Overcoming Contradictions

In creating the Writer’s Evolution Essay, we have discovered that a major concern is presenting contradictory claims. More specifically, writing this essay necessitates making claims which are exclusive, whether it be a result of conflicting evidence or simply inconsistent thoughts. These contradictions create tension in that we must either leave something out to make it work, or change the overall argument.

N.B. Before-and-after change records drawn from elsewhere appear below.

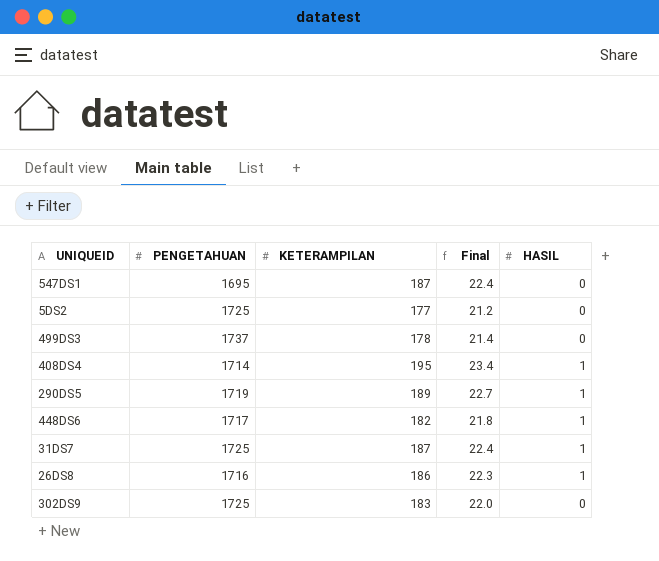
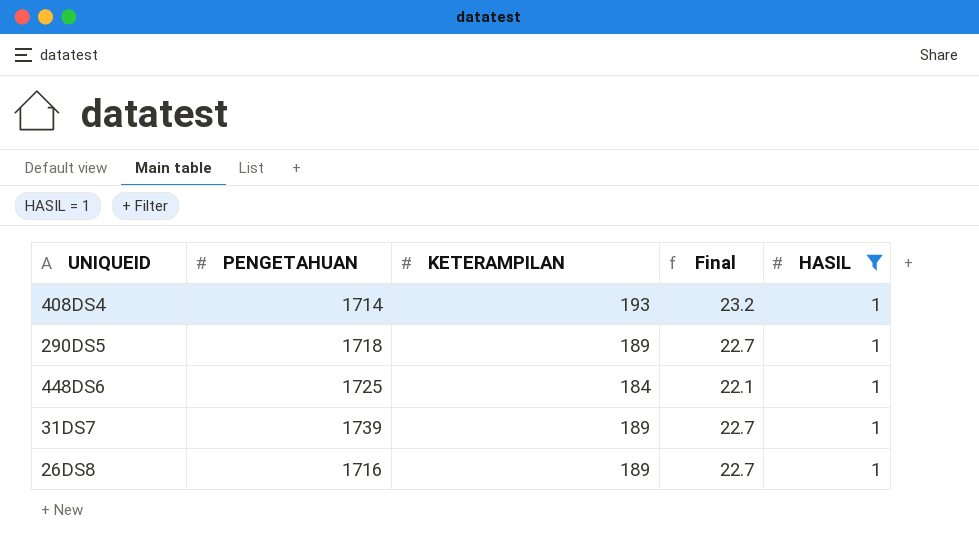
filter: none -> HASIL = 1
408DS4 | KETERAMPILAN: 195 -> 193
408DS4 | Final: 23.4 -> 23.2
290DS5 | PENGETAHUAN: 1719 -> 1718
448DS6 | PENGETAHUAN: 1717 -> 1725
448DS6 | KETERAMPILAN: 182 -> 184
448DS6 | Final: 21.8 -> 22.1
31DS7 | PENGETAHUAN: 1725 -> 1739
31DS7 | KETERAMPILAN: 187 -> 189
31DS7 | Final: 22.4 -> 22.7
26DS8 | KETERAMPILAN: 186 -> 189
26DS8 | Final: 22.3 -> 22.7

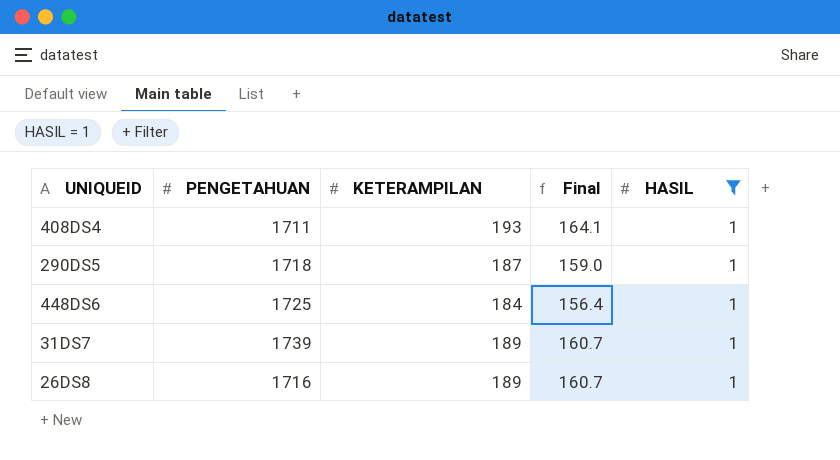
column Final | formula: [KETERAMPILAN] * 0.12 -> [KETERAMPILAN] * 0.85
408DS4 | PENGETAHUAN: 1714 -> 1711
290DS5 | KETERAMPILAN: 189 -> 187

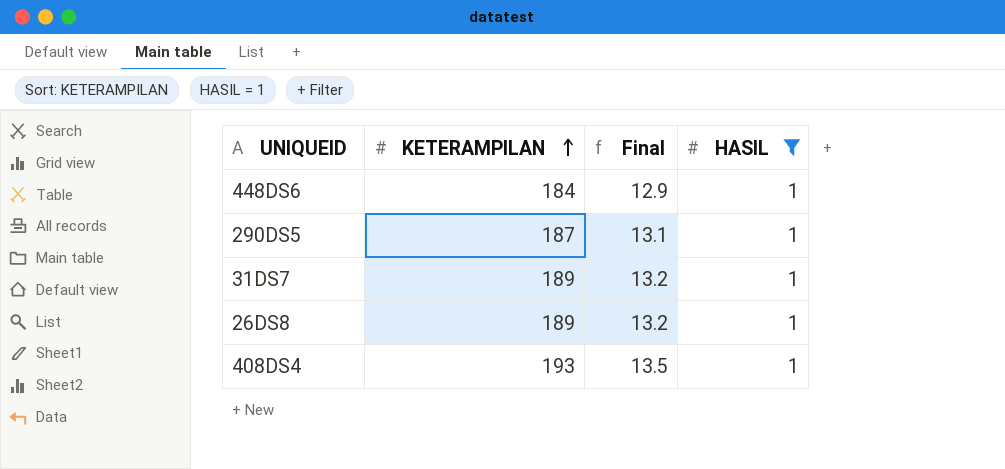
row order: none -> KETERAMPILAN ascending
column PENGETAHUAN | position: 2 -> none
column Final | formula: [KETERAMPILAN] * 0.85 -> [KETERAMPILAN] * 0.07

My Writer’s Evolution Essay centers on the idea of evolution in terms of my approach to righting. I aim to argue that I used to view writing as a means of creating a product with a very defined and strict process, whereas now I view writing as a learning experience in itself with less of a focus on process and more of a focus on personal growth and expression. A major contradiction of my essay is that I write about doing well by doing what I am “supposed” to do versus doing well by “rejecting” the writing process. At the same time that I argue for a rejection of the process, I discuss the benefit I have gained from process over time (i.e., taking writing classes and improving my writing style in specific ways. I have yet to decide how I will overcome this contradiction, but I think this tension is what makes my argument more nuanced and I hope to be able to account for this contradiction and make it work.